Alex; from pages 64, 65 of the photoreading book 3rd edition
"Consistent with the idea that only 4 to 11 percent of a text carries meaning, skittering over all the words lets your brain capture the important ones and feel secure in passing over the rest of them."
If a book has this paragraph;
The digital backbone of the PSTN uses time-division multiplexing, or the variation described below, to move bits throughout the network. The smallest backbone pipe in the PSTN is the T1, which has a total capacity of 1.54 Mbps (24 voice channels), and the largest is the OC-192, with a capacity of nearly 10 billion bits per second (129,024 voice channels).

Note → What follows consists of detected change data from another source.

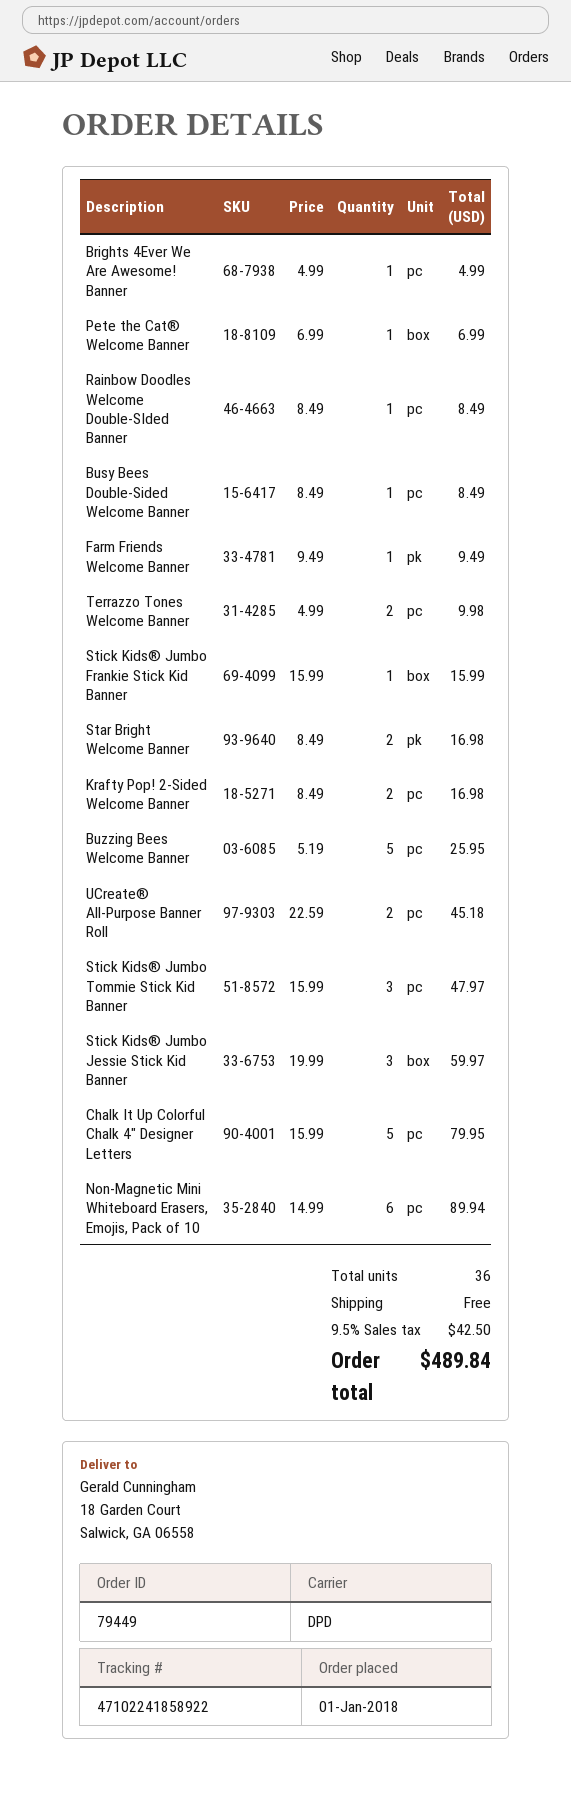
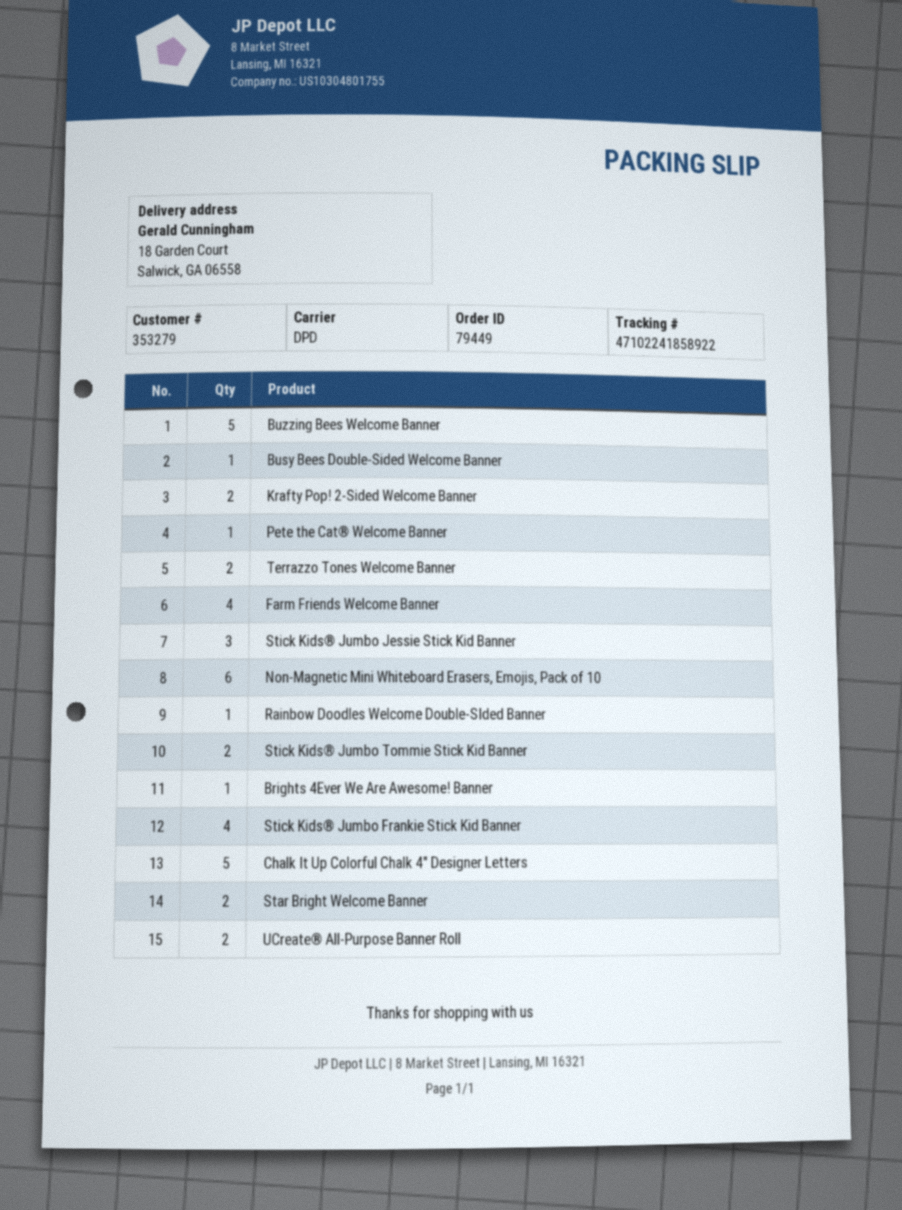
Farm Friends Welcome Banner: 1 -> 4
Stick Kids® Jumbo Frankie Stick Kid Banner: 1 -> 4
Stick Kids® Jumbo Tommie Stick Kid Banner: 3 -> 2

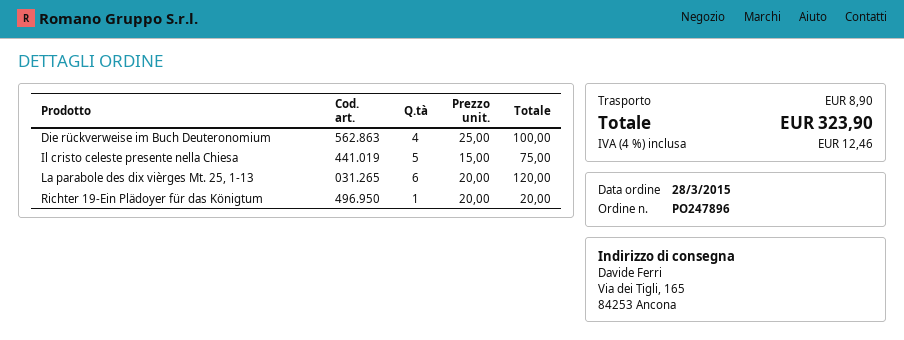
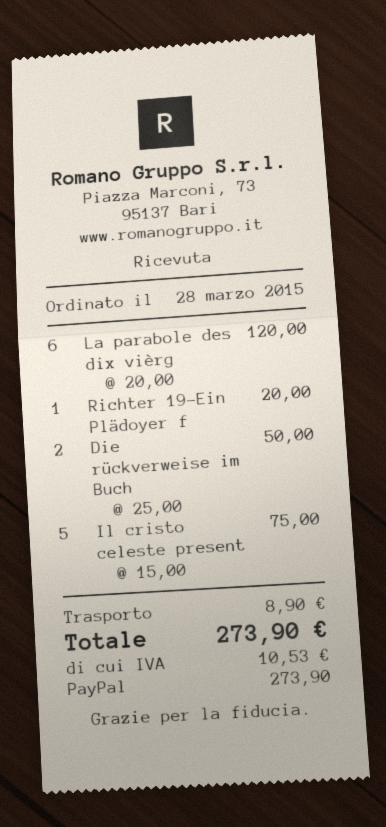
Die rückverweise im Buch Deuteronomium: 4 x 25.00 = 100.00 -> 2 x 25.00 = 50.00
tax: 12.46 -> 10.53
total: 323.90 -> 273.90

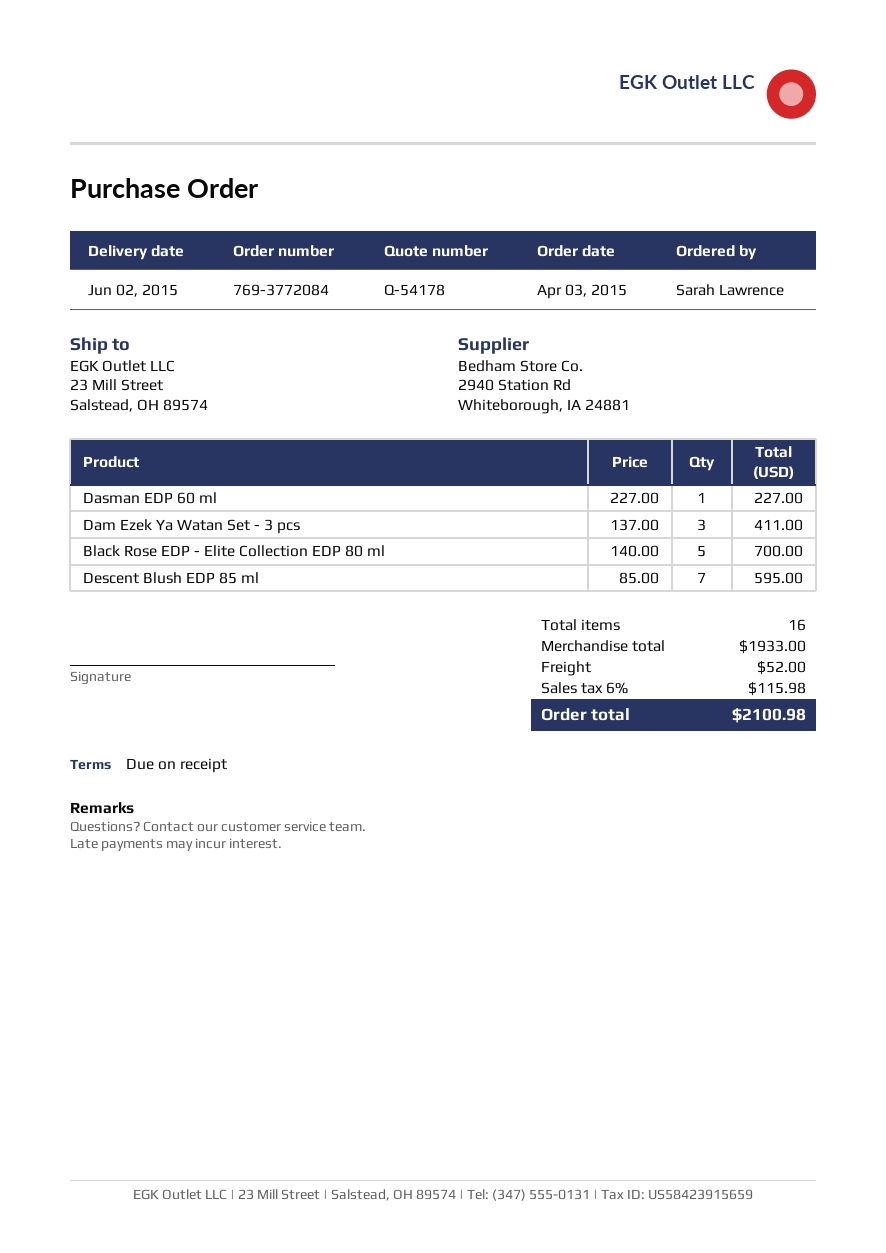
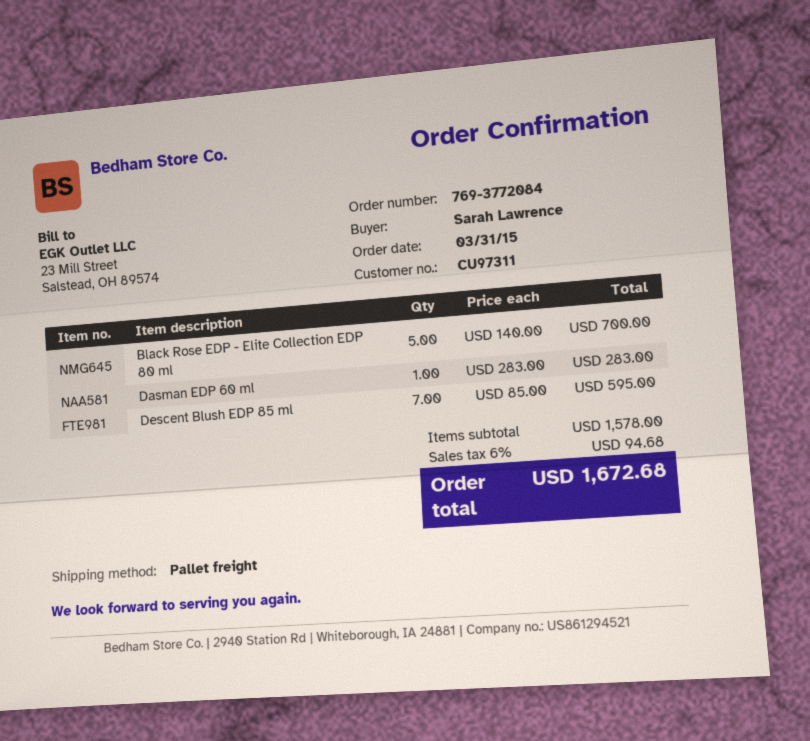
order date: 2015-04-03 -> 2015-03-31
Dasman EDP 60 ml: 1 x 227.00 = 227.00 -> 1 x 283.00 = 283.00
Dam Ezek Ya Watan Set - 3 pcs: 3 x 137.00 = 411.00 -> none
subtotal: 1933.00 -> 1578.00
shipping: 52.00 -> none
tax: 6% = 115.98 -> 6% = 94.68
total: 2100.98 -> 1672.68

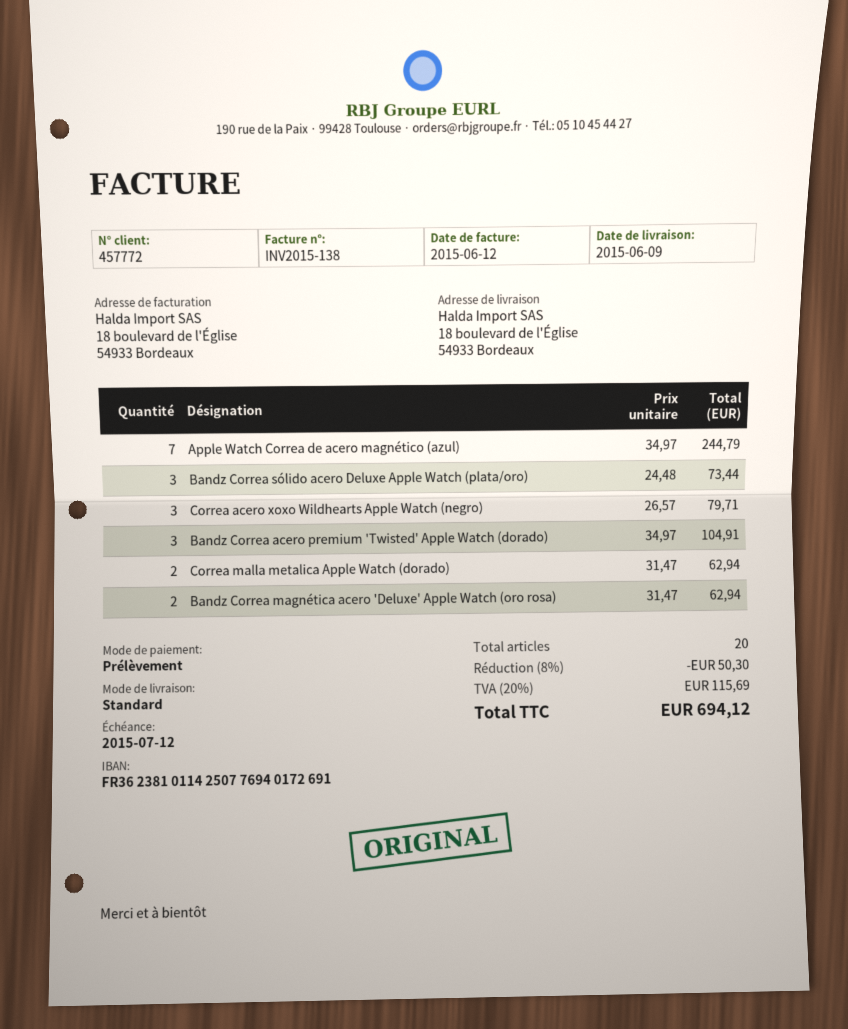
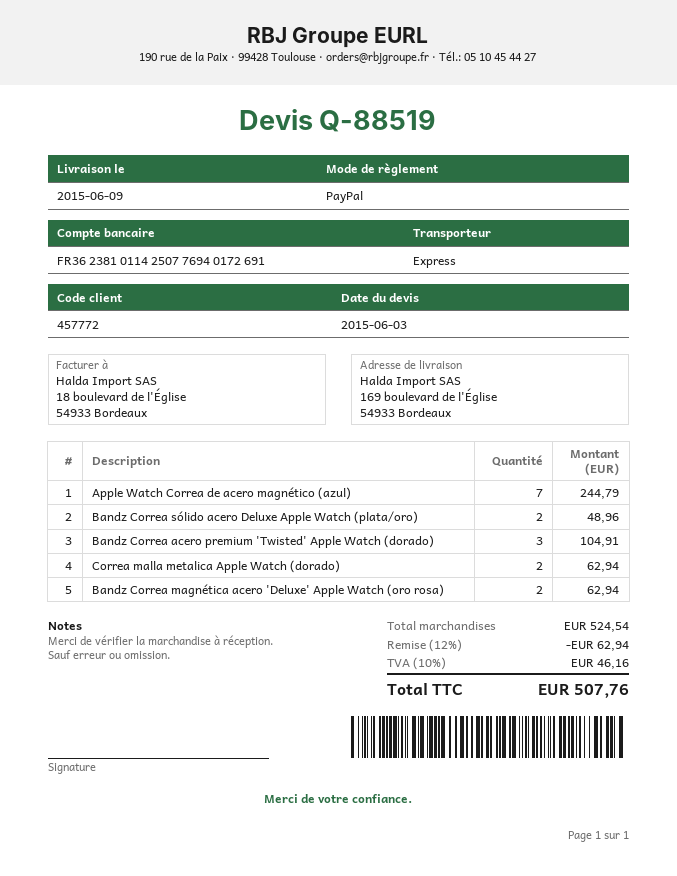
payment method: direct debit -> PayPal
shipping method: standard -> express
ship to: 18 boulevard de l'Église, 54933 Bordeaux -> 169 boulevard de l'Église, 54933 Bordeaux
Bandz Correa sólido acero Deluxe Apple Watch (plata/oro): 3 for 73.44 -> 2 for 48.96
Correa acero xoxo Wildhearts Apple Watch (negro): 3 for 79.71 -> none
discount: 8% = 50.30 -> 12% = 62.94
tax: 20% = 115.69 -> 10% = 46.16
total: 694.12 -> 507.76

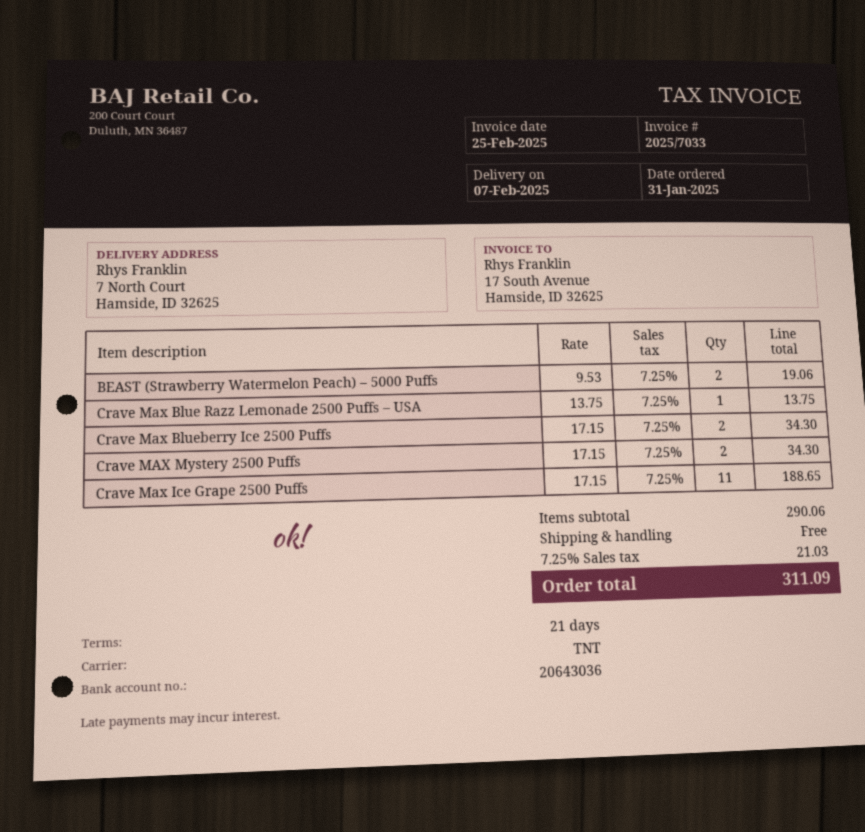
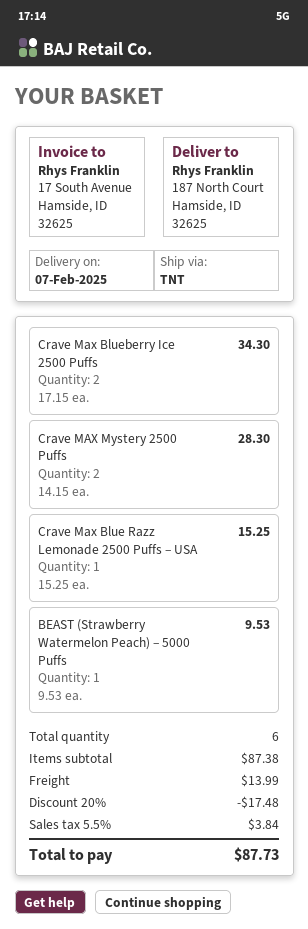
ship to: 7 North Court, Hamside, ID 32625 -> 187 North Court, Hamside, ID 32625
BEAST (Strawberry Watermelon Peach) – 5000 Puffs: 2 x 9.53 = 19.06 -> 1 x 9.53 = 9.53
Crave Max Blue Razz Lemonade 2500 Puffs – USA: 1 x 13.75 = 13.75 -> 1 x 15.25 = 15.25
Crave MAX Mystery 2500 Puffs: 2 x 17.15 = 34.30 -> 2 x 14.15 = 28.30
Crave Max Ice Grape 2500 Puffs: 11 x 17.15 = 188.65 -> none
subtotal: 290.06 -> 87.38
discount: none -> 20% = 17.48
shipping: 0.00 -> 13.99
tax: 7.25% = 21.03 -> 5.5% = 3.84
total: 311.09 -> 87.73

The only difference between the two is the rate at which the bits are pulsed on the line. The capacity, or bandwidth, of the pipe increases as the bit rate is speeded up. It is nothing short of amazing that the PSTN backbone equipment can both generate and keep track of bit pulses transmitting at a rate of 10 Gbps.
So with skittering would the same paragraph be;
digital backbone PSTN uses time-division multiplexing variation described
move bits throughout network. Smallest backbone pipe PSTN T1 total capacity 1.54 Mbps 24 voice channels largest OC-192, capacity 10 billion bits per second 129,024 voice channels. Difference between two rate bits pulsed on line. Capacity or bandwidth pipe increases as bit rate speeded up. Amazing pstn backbone equiptment can generate keep track bit pulses transmitting rate 10 Gbps.
So is that skittering?
Another question; what is the maximum time one should be spending skittering a page? Is 30 seconds a page the maximum time one should be doing on skittering a page?